Arrived a little before eleven at high tide.  I trolled the Mirrodine along the mangrove shoreline on Blind Creek.  A snook darted out from behind one of the mangroves and snatched my lure after I'd only been out there a few minutes.

An hour later I'd had no more action and switched to a fly rod and cast various flies toward the mangroves where Blind Creek narrows before emptying into the Indian River. At one point a snook I'd estimate at between 25 and 30 inches cruised down the center of Blind Creek.  I saw it coming and tried to toss my fly in its path but I was probably a bit late.

Nothing else was interested in the flies I was casting either, so once I got out beyond the mouth of Blind Creek I went back to spinning tackle for a while.  I tried drifting a DOA shrimp under a float across the flat at the mouth of Blind Creek.  It got pretty windy out there.  I was seeing a lot of surface action.  I assumed it was mullet but thought I'd try a popper on my fly rod for a bit, just in case other fish were mixed in with the mullet. I've heard that trout sometimes will show on the surface.  Not long after I switched to the fly rod, something boiled up on my popper but missed it. Then something struck and the fight was on.  It jumped several times.  It looked to be 15 to 20 inches and silvery.  A small tarpon?  By the time I got it close to my kayak, a few minutes later, I had figured out it was a ladyfish.  I've caught them before but they were about half the size of this one and hadn't given much of a fight.

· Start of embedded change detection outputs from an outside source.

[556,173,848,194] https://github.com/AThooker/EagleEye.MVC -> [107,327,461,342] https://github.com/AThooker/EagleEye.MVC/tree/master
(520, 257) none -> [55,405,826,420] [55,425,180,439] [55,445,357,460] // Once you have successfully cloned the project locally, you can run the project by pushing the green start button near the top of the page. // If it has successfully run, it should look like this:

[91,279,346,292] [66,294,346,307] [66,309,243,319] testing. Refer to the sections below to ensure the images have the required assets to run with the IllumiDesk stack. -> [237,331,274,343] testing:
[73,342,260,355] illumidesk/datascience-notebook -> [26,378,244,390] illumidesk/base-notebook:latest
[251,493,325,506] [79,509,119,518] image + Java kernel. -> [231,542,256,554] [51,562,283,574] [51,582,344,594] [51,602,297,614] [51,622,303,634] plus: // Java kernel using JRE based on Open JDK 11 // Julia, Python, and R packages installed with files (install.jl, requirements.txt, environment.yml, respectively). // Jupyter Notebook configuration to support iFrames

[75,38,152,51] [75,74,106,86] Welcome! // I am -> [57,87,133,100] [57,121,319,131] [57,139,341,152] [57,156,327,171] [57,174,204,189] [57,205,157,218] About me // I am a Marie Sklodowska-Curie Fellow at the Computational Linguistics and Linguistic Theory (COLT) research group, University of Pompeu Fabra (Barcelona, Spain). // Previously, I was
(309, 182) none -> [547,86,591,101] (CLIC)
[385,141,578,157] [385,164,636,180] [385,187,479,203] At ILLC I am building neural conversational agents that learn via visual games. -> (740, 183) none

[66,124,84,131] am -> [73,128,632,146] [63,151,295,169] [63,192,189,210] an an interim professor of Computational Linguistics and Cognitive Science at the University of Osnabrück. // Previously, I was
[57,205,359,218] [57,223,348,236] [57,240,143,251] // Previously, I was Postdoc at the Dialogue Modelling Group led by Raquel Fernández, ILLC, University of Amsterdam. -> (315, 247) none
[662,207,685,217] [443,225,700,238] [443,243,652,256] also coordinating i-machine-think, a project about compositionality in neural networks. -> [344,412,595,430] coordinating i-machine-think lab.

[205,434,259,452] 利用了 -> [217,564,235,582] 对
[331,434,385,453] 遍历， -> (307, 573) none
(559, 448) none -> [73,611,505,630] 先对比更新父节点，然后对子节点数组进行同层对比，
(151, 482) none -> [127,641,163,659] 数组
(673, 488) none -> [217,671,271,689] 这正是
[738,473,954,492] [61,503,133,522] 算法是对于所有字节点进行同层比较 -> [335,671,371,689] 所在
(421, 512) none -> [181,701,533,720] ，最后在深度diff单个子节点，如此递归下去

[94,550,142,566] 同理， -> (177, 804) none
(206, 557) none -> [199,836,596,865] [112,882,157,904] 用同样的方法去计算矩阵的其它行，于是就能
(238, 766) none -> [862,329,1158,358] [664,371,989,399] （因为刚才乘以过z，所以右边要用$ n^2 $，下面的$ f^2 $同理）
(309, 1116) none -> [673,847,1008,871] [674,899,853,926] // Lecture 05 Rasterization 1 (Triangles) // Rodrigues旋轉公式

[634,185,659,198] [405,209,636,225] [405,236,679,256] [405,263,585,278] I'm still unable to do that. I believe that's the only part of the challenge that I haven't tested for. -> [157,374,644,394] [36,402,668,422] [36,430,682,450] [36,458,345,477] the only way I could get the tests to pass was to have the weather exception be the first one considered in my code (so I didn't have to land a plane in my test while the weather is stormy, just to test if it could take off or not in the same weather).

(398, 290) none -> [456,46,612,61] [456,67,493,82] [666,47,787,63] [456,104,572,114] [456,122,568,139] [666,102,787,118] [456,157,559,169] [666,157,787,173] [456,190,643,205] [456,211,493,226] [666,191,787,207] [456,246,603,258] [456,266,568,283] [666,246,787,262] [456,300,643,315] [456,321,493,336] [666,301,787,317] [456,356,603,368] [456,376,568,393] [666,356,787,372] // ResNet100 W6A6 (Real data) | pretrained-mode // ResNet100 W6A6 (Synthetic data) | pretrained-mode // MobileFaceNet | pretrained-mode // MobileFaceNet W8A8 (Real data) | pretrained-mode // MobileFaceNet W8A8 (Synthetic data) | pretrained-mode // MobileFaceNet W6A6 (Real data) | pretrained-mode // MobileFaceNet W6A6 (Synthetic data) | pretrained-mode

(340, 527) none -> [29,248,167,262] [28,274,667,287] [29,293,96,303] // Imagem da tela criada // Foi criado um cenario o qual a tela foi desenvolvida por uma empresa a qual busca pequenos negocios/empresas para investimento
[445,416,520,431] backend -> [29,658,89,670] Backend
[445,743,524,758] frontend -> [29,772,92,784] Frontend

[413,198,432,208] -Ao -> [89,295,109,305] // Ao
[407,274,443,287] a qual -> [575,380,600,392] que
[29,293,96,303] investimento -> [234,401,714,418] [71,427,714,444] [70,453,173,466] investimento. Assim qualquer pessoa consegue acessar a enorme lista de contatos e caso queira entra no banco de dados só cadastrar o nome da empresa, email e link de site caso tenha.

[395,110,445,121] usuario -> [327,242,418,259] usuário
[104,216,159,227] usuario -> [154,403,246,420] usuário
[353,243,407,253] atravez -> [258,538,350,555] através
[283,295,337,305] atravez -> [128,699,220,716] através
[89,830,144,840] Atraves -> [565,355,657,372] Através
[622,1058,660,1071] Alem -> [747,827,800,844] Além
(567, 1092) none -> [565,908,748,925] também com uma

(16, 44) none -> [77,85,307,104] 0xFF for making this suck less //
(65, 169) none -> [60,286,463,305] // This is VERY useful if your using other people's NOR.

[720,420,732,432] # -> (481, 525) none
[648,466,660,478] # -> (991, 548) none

By the time I released the ladyfish, I had drifted close to one of the arms that stick out from the mouth of Blind Creek.  There was a commotion beneath some mangroves overhanging the water.  I saw a bubble line and as I got closer noticed that it was a plume of water draining out from a culvert further back in the mangroves.  I worked my popper around the edges of this plume and could see shapes swimming around in it.  Something rather chunky--a redfish?--came up and smacked the popper.  But as often happens when I see a fish a moment before it attacks a fly, I struck back too soon and ripped the hook from its mouth.  I hung around there a few minutes, trying to interest whatever else might be back there in my popper.  Around this time I noticed a pair of dolphins cruising about fifty yards offshore.  I figured that was it for this spot and decided to move back into Blind Creek.

The tide was moving out by then and I thought I might find more fish hanging around the various culverts along the shoreline of Blind Creek, as water from the mosquito control ponds emptied out of them.  However, none of the culverts showed much of an outflow.  I worked the shorelines with the Mirrodine again back to where I'd launched my kayak earlier.  I arrived there around four o'clock and I wasn't quite ready to call it a day. There's a tide pond on the east side of A1A that might hold fish.  I spent about half an hour there. I switched back to a popper for a few minutes and just before I passed under the A1A bridge on my way back to the launch point, something boiled up on it. Another ladyfish?

All in all, not a bad day.  I've heard ladyfish are fun to catch.  I'd be happy to tangle with them all day if the bigger ones are like the one I caught yesterday. Too bad I didn't recognize what I was seeing sooner than I did.  Well, next time.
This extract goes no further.